[Excerpts from a dataset]
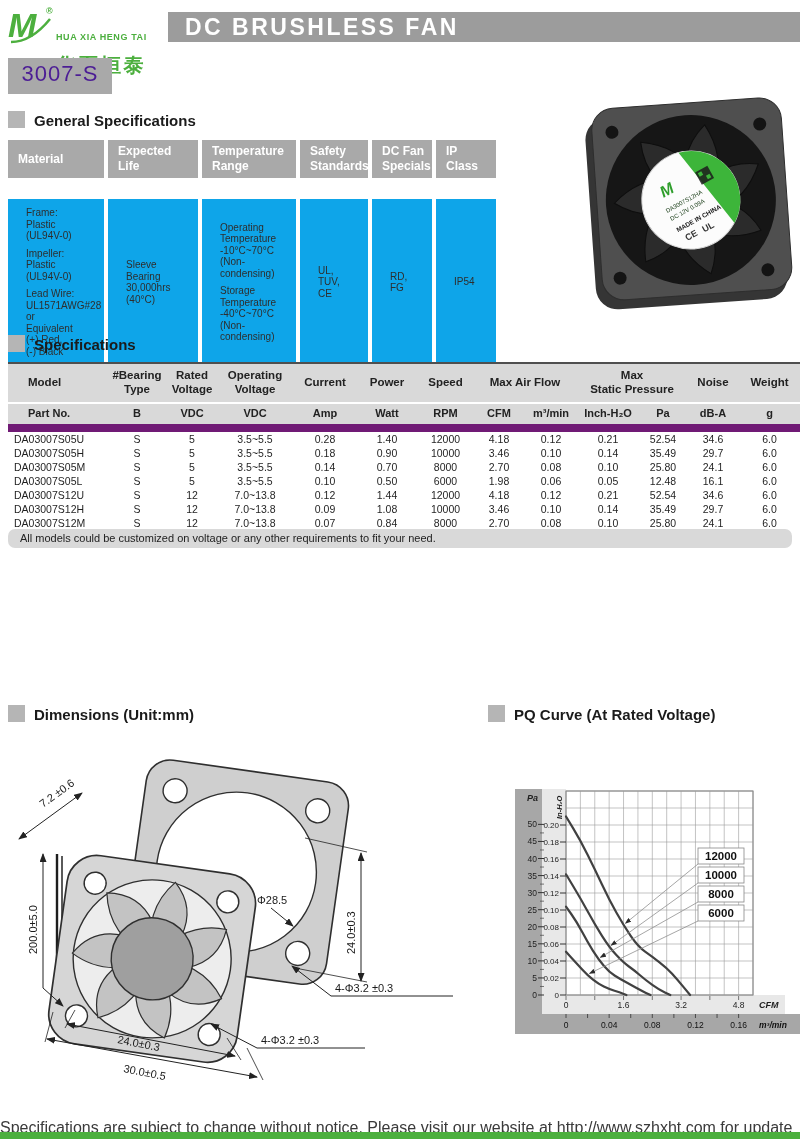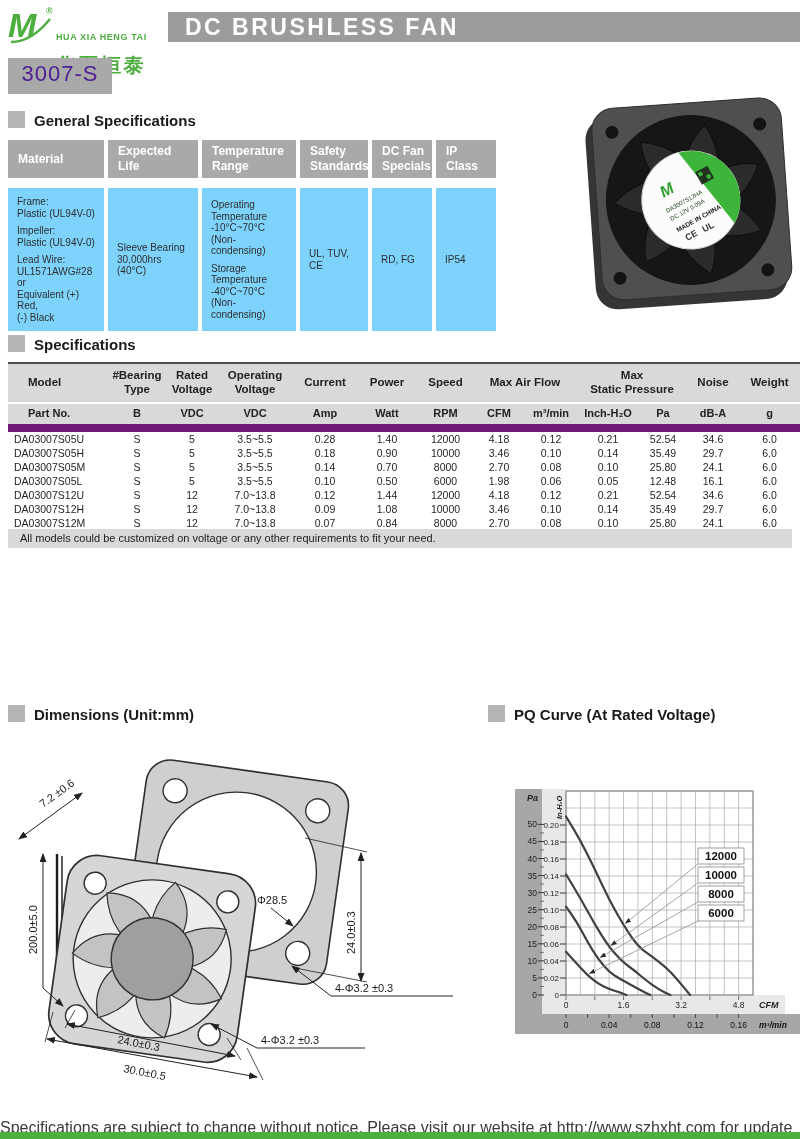--- a/index.html
+++ b/index.html
@@ -22,7 +22,7 @@
 
   
   .gen-table{left:8px;top:140px;width:488px;display:grid;
-             grid-template-columns:96px 90px 94px 68px 60px 60px;gap:10px 4px;}
+             grid-template-columns:96px 90px 94px 68px 60px 60px;gap:21px 4px;}
   .gen-th{background:#a9a9a9;color:#fff;font-size:12px;font-weight:700;line-height:1.25;
           padding:4px 10px;display:flex;align-items:center;white-space:pre-line;min-height:29px;}
   .gen-td{background:#7dd3fc;font-size:10px;line-height:11.5px;color:#2e2e2e;

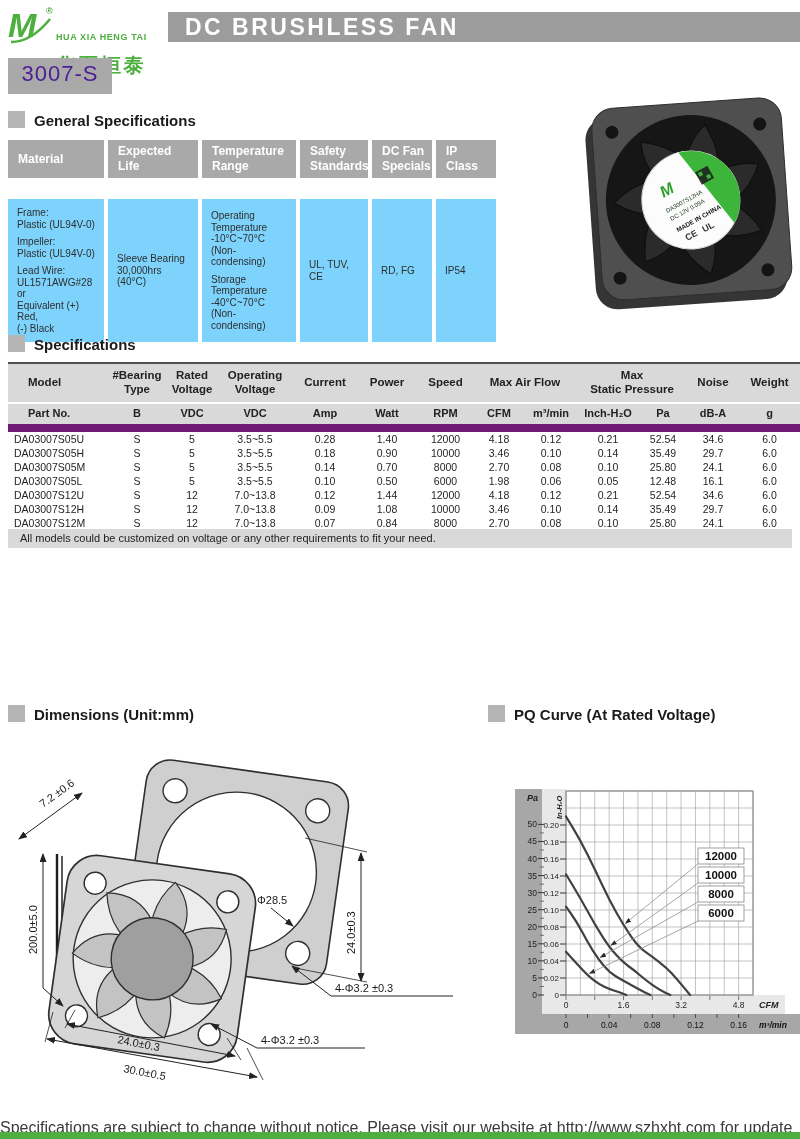--- a/index.html
+++ b/index.html
@@ -25,8 +25,8 @@
              grid-template-columns:96px 90px 94px 68px 60px 60px;gap:21px 4px;}
   .gen-th{background:#a9a9a9;color:#fff;font-size:12px;font-weight:700;line-height:1.25;
           padding:4px 10px;display:flex;align-items:center;white-space:pre-line;min-height:29px;}
-  .gen-td{background:#7dd3fc;font-size:10px;line-height:11.5px;color:#2e2e2e;
-          padding:8px 9px;white-space:pre-line;display:flex;flex-direction:column;justify-content:flex-start;min-height:114px;}
+  .gen-td{background:#0ea5e9;font-size:10px;line-height:11.5px;color:#2e2e2e;
+          padding:8px 18px;white-space:pre-line;display:flex;flex-direction:column;justify-content:flex-start;min-height:114px;}
   .gen-td.vcenter{justify-content:center;}
   .para + .para{margin-top:6px;}
 

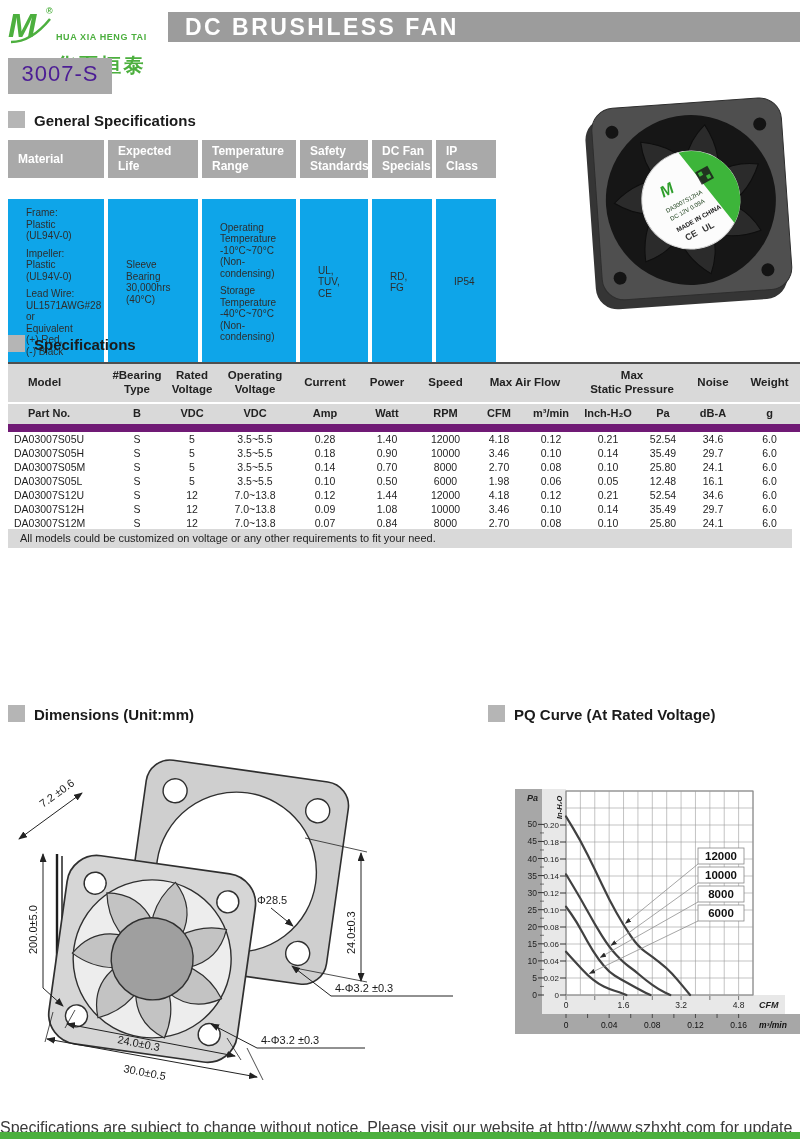--- a/index.html
+++ b/index.html
@@ -41,7 +41,7 @@
   .spec-table .c1{text-align:left;padding-left:6px;}
   .spec-table th.c1{padding-left:20px;text-align:left;}
   .spec-note{left:8px;top:529px;width:784px;height:19px;background:#d9d9d9;font-size:11px;
-             line-height:19px;padding-left:12px;box-sizing:border-box;color:#222;}
+             line-height:19px;padding-left:12px;box-sizing:border-box;color:#222;border-radius:7px;}
 
   .footer{left:0;top:1119px;width:800px;font-size:16px;color:#3a3a3a;}
   .green-bar{left:0;top:1132px;width:800px;height:7px;background:#4caf3e;}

> _BRIEF_
Above are records to transcribe exactly; leave their pictures out.

> _EXERCISE OUTPUT_
--- a/index.html
+++ b/index.html
@@ -22,7 +22,7 @@
 
   
   .gen-table{left:8px;top:140px;width:488px;display:grid;
-             grid-template-columns:96px 90px 94px 68px 60px 60px;gap:10px 4px;}
+             grid-template-columns:96px 90px 94px 68px 60px 60px;gap:21px 4px;}
   .gen-th{background:#a9a9a9;color:#fff;font-size:12px;font-weight:700;line-height:1.25;
           padding:4px 10px;display:flex;align-items:center;white-space:pre-line;min-height:29px;}
   .gen-td{background:#7dd3fc;font-size:10px;line-height:11.5px;color:#2e2e2e;

--- a/index.html
+++ b/index.html
@@ -25,8 +25,8 @@
              grid-template-columns:96px 90px 94px 68px 60px 60px;gap:21px 4px;}
   .gen-th{background:#a9a9a9;color:#fff;font-size:12px;font-weight:700;line-height:1.25;
           padding:4px 10px;display:flex;align-items:center;white-space:pre-line;min-height:29px;}
-  .gen-td{background:#7dd3fc;font-size:10px;line-height:11.5px;color:#2e2e2e;
-          padding:8px 9px;white-space:pre-line;display:flex;flex-direction:column;justify-content:flex-start;min-height:114px;}
+  .gen-td{background:#0ea5e9;font-size:10px;line-height:11.5px;color:#2e2e2e;
+          padding:8px 18px;white-space:pre-line;display:flex;flex-direction:column;justify-content:flex-start;min-height:114px;}
   .gen-td.vcenter{justify-content:center;}
   .para + .para{margin-top:6px;}
 

--- a/index.html
+++ b/index.html
@@ -41,7 +41,7 @@
   .spec-table .c1{text-align:left;padding-left:6px;}
   .spec-table th.c1{padding-left:20px;text-align:left;}
   .spec-note{left:8px;top:529px;width:784px;height:19px;background:#d9d9d9;font-size:11px;
-             line-height:19px;padding-left:12px;box-sizing:border-box;color:#222;}
+             line-height:19px;padding-left:12px;box-sizing:border-box;color:#222;border-radius:7px;}
 
   .footer{left:0;top:1119px;width:800px;font-size:16px;color:#3a3a3a;}
   .green-bar{left:0;top:1132px;width:800px;height:7px;background:#4caf3e;}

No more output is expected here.